TJ Tibbs Comes Full Circle

Head Coach TJ Tibbs Takes on His Newest Challenge

By Eric Ransom

Coach Tibbs and the Dolphins begin the season on November 15.

Coach Tibbs has known since birth that basketball was his calling.

TJ Tibbs, 29, a born and raised Staten Islander, has been named the new head basketball coach for the CSI Men’s Basketball team, an honor the alumnus Tibbs is tremendously proud of.

After Coach Tony Petosa stepped down, Tibbs got the news that he is next to lead the squad, just five years after being a player on the very same team.

Only seven people have been in Tibbs’ place before, and the return home for the CSI alum is a fresh start in a familiar surrounding.

Tibbs sits in his office every morning, overlooking a kid’s playground, a testament to when Tibbs began his basketball endeavor as a boy, some 20 years ago. 

“I’ve been playing basketball since I was walking. I really started to realize that I loved basketball probably as early as the first grade,” said Tibbs, dressed in his NY Jayhawks shirt.

Even at an early age, and new to the sport, basketball to Tibbs became more than just recreation and staying active, but a passion taken very seriously.

Tibbs would cry after his team lost a game, even when the score wasn’t counted.

This is one of the early steps in his basketball journey that he remembers quite fondly.

Tibbs cites his parents as being his biggest influences, especially his father, who enrolled him in the Catholic Youth Organization basketball league, leading him to eventually play for the Saint Peter’s High School basketball team.

His love for the game only grew, until his freshman year in college at Monmouth University, where basketball became a much tougher reality.

Being a redshirt freshmen on a sub-par team, Tibbs never played in any games that season, and proceeded to transfer to CSI, worried if he would ever play basketball again.

Overcoming the low points of that year, Tibbs remained steadfast in his push to play his favorite sport, not letting failure block his path.

“That was the time… that I realized failure didn’t really detract me from playing, that I definitely wanted to do this,” he said.

Tibbs played from 2010 to 2012 for CSI, and became an assistant coach with the freshman boys’ basketball team at Curtis High School.

He also coached with Baruch University, and recently was head coach at the College of Mount Saint Vincent before stepping in here at his alma mater.

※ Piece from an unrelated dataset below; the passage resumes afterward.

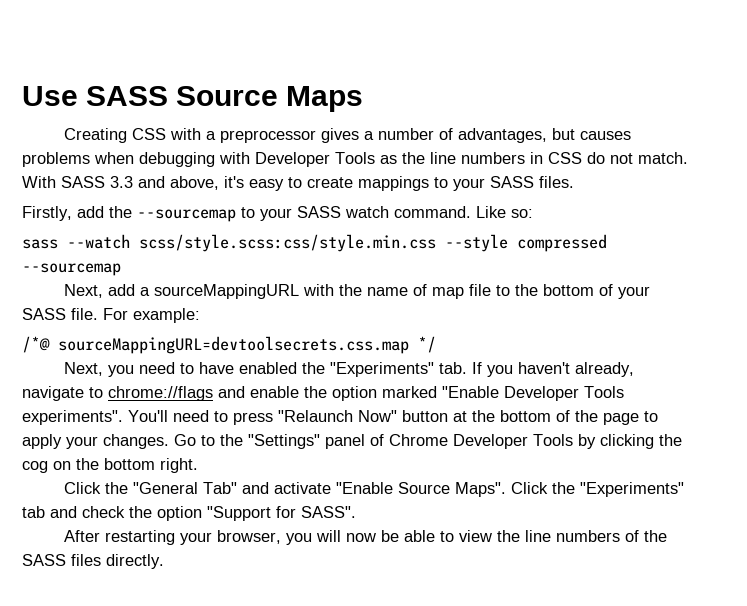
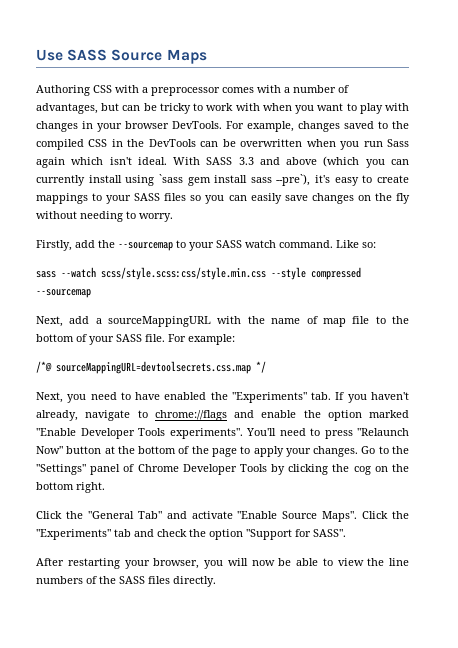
[64,128,128,143] Creating -> [36,85,90,96] Authoring
[321,128,360,143] gives -> [222,85,281,93] comes with
[580,131,632,140] [22,152,688,167] [22,176,219,190] causes problems when debugging with Developer Tools as the line numbers in CSS do not match. With SASS 3.3 and above, -> [122,103,409,114] [36,121,409,132] [36,139,409,150] [36,156,409,168] [36,174,311,186] can be tricky to work with when you want to play with changes in your browser DevTools. For example, changes saved to the compiled CSS in the DevTools can be overwritten when you run Sass again which isn't ideal. With SASS 3.3 and above (which you can currently install using `sass gem install sass --pre`),
[539,176,574,188] files. -> [164,193,410,204] [36,211,173,222] files so you can easily save changes on the fly without needing to worry.

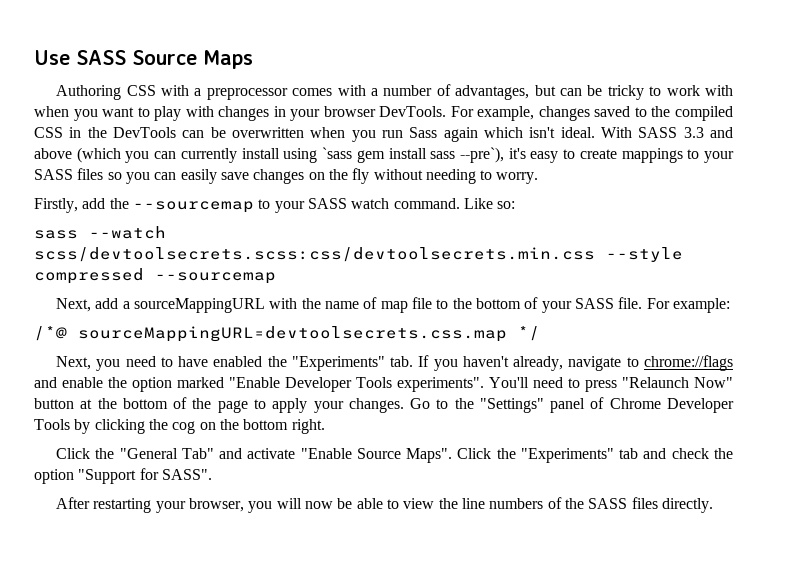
[101,267,266,280] scss/style.scss:css/style.min.css -> [34,247,595,262] scss/devtoolsecrets.scss:css/devtoolsecrets.min.css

For Tibbs, fitting in is far from an issue at CSI, from the many greetings given by other student athletes and coaches passing through, to the required dancing in his office before leaving. Luckily, the dancing wasn’t required this time.

The messages Coach Tibbs relays to his team resonates with his players, and in quite a short amount of time, has his team believing in his tutelage.

“[Coach Tibbs wants us to] communicate together, always have each other’s backs, [and] pick each other up,” said Ray Savage, a senior guard.

Edin Bracic, another senior guard/forward, explained how Coach Tibbs wants his players to “be loud, have energy, and be tough.”

With this, the off court mentality is just as important to Tibbs, expressing to each individual player to “be a gentleman,” and to not be “just basketball players,” as answered by Savage.

Bracic mirrored this sentiment, saying that Coach Tibbs “wants us to be a community.”

Coach Tibbs looks to instill strong, trustworthy relationships with not only his players, but the CSI community alike.

He values “heavy practices”, allowing his players to grow together, preparing them as much as possible for the season ahead. 

Tibbs shines as a positive, eager and fiery leader with a wonderful outlook for an institution he cares deeply for, excited for the season to begin.

He hopes to show that basketball and life can be synonymous, that the discipline, as well as the fun of playing the sport, can resonate in the lives of the young men he will lead on the court.

As for the future, Tibbs remains humble in his handling of what is to come.

“I don’t have goals. I always feel like no matter what the result is at the end that I underachieve. There’s always something to get better at. There hasn’t been one year that I’ve been involved in basketball where I felt like… I did everything thing I possibly could, and the time I feel that is when I should probably stop coaching.”